# [EXERCISE]
Print the entries below again exactly as they stand, but skip any picture.

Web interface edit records

....

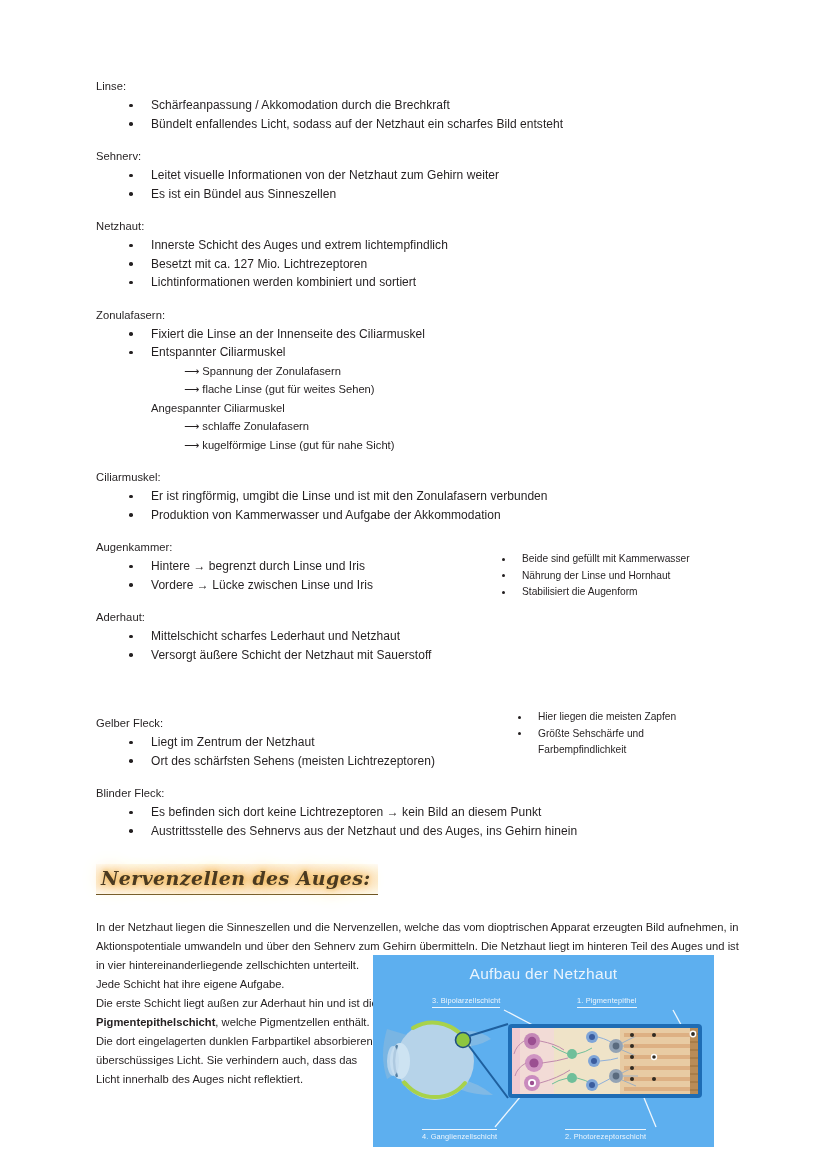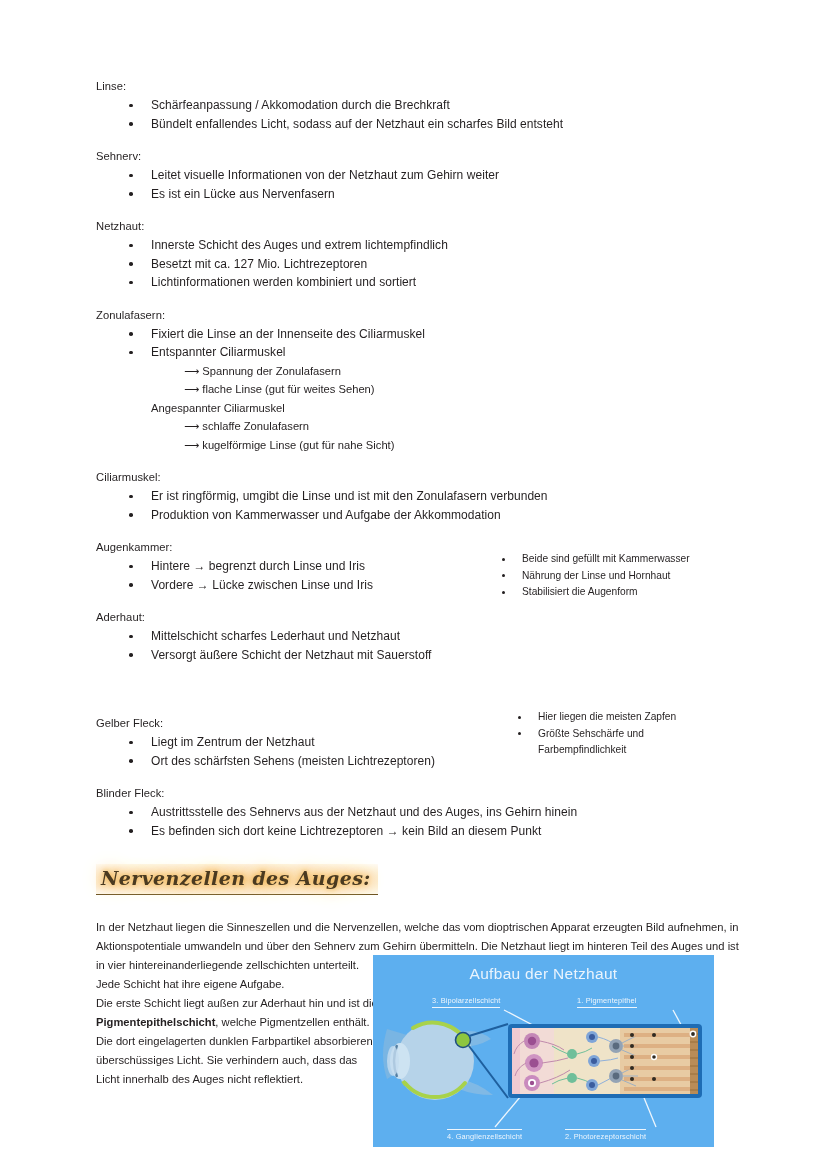--- a/index.html
+++ b/index.html
@@ -219,7 +219,7 @@
       <div class="sec-title">Sehnerv:</div>
       <ul class="bullets">
         <li>Leitet visuelle Informationen von der Netzhaut zum Gehirn weiter</li>
-        <li>Es ist ein Lücke aus Nervenfasern</li>
+        <li>Es ist ein Bündel aus Sinneszellen</li>
       </ul>
     </div>
 

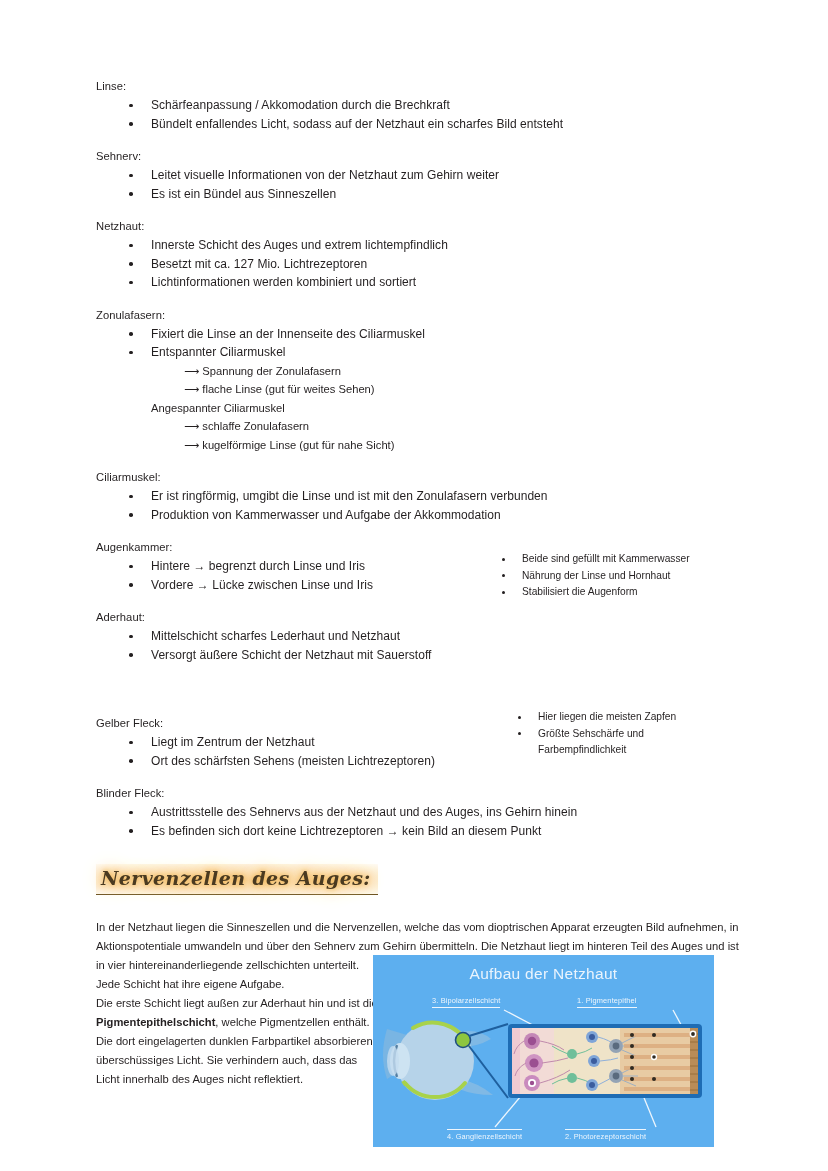--- a/index.html
+++ b/index.html
@@ -282,8 +282,8 @@
     <div class="section">
       <div class="sec-title">Blinder Fleck:</div>
       <ul class="bullets">
+        <li>Es befinden sich dort keine Lichtrezeptoren → kein Bild an diesem Punkt</li>
         <li>Austrittsstelle des Sehnervs aus der Netzhaut und des Auges, ins Gehirn hinein</li>
-        <li>Es befinden sich dort keine Lichtrezeptoren → kein Bild an diesem Punkt</li>
       </ul>
     </div>
 

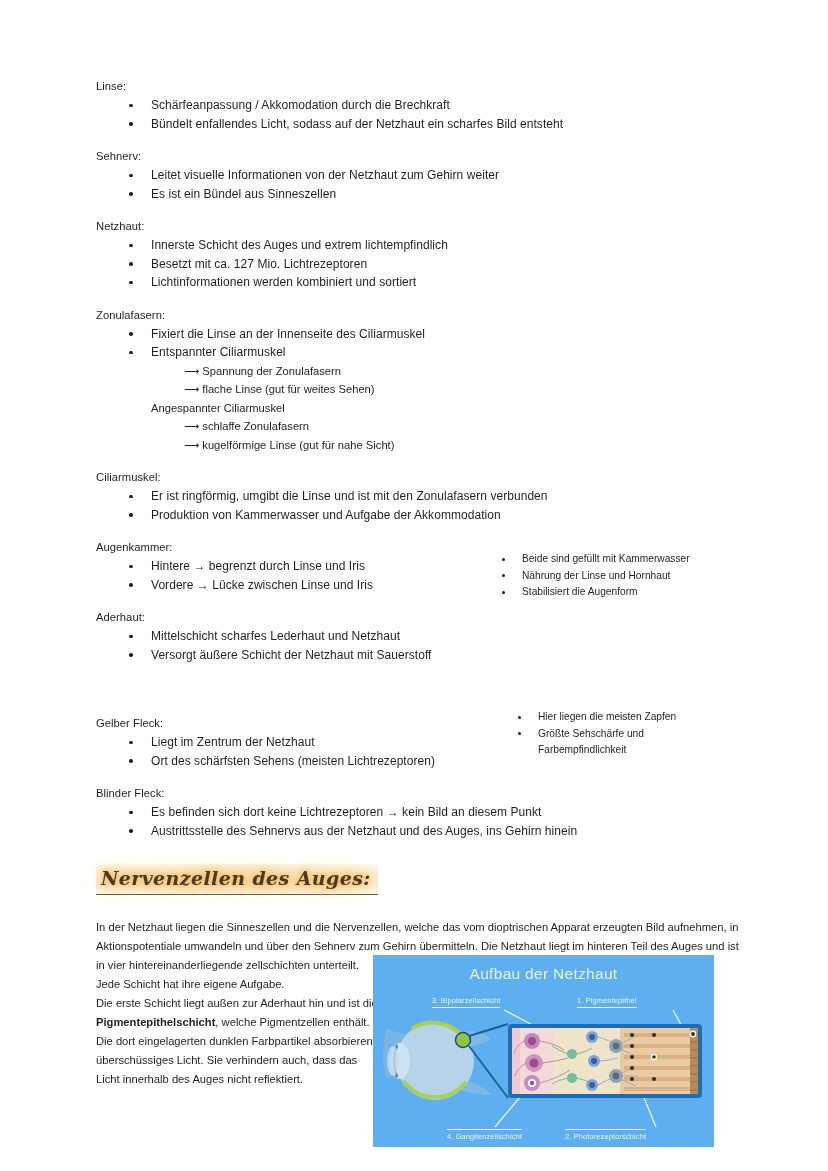--- a/index.html
+++ b/index.html
@@ -175,7 +175,7 @@
   }
   .lbl-bipolar { left: 59px;  top: 41px; }
   .lbl-pigment { left: 204px; top: 41px; text-align: right; }
-  .lbl-ganglien{ left: 74px;  top: 174px; border-bottom: none; border-top: 1px solid #eef6fd; padding-top: 2px; padding-bottom: 0; }
+  .lbl-ganglien{ left: 49px;  top: 174px; border-bottom: none; border-top: 1px solid #eef6fd; padding-top: 2px; padding-bottom: 0; }
   .lbl-photo   { left: 192px; top: 174px; border-bottom: none; border-top: 1px solid #eef6fd; padding-top: 2px; padding-bottom: 0; }
 
   .fig-svg { position: absolute; left: 0; top: 0; }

....

# [REPLY TO THE TASK]
--- a/index.html
+++ b/index.html
@@ -219,7 +219,7 @@
       <div class="sec-title">Sehnerv:</div>
       <ul class="bullets">
         <li>Leitet visuelle Informationen von der Netzhaut zum Gehirn weiter</li>
-        <li>Es ist ein Lücke aus Nervenfasern</li>
+        <li>Es ist ein Bündel aus Sinneszellen</li>
       </ul>
     </div>
 

--- a/index.html
+++ b/index.html
@@ -282,8 +282,8 @@
     <div class="section">
       <div class="sec-title">Blinder Fleck:</div>
       <ul class="bullets">
+        <li>Es befinden sich dort keine Lichtrezeptoren → kein Bild an diesem Punkt</li>
         <li>Austrittsstelle des Sehnervs aus der Netzhaut und des Auges, ins Gehirn hinein</li>
-        <li>Es befinden sich dort keine Lichtrezeptoren → kein Bild an diesem Punkt</li>
       </ul>
     </div>
 

--- a/index.html
+++ b/index.html
@@ -175,7 +175,7 @@
   }
   .lbl-bipolar { left: 59px;  top: 41px; }
   .lbl-pigment { left: 204px; top: 41px; text-align: right; }
-  .lbl-ganglien{ left: 74px;  top: 174px; border-bottom: none; border-top: 1px solid #eef6fd; padding-top: 2px; padding-bottom: 0; }
+  .lbl-ganglien{ left: 49px;  top: 174px; border-bottom: none; border-top: 1px solid #eef6fd; padding-top: 2px; padding-bottom: 0; }
   .lbl-photo   { left: 192px; top: 174px; border-bottom: none; border-top: 1px solid #eef6fd; padding-top: 2px; padding-bottom: 0; }
 
   .fig-svg { position: absolute; left: 0; top: 0; }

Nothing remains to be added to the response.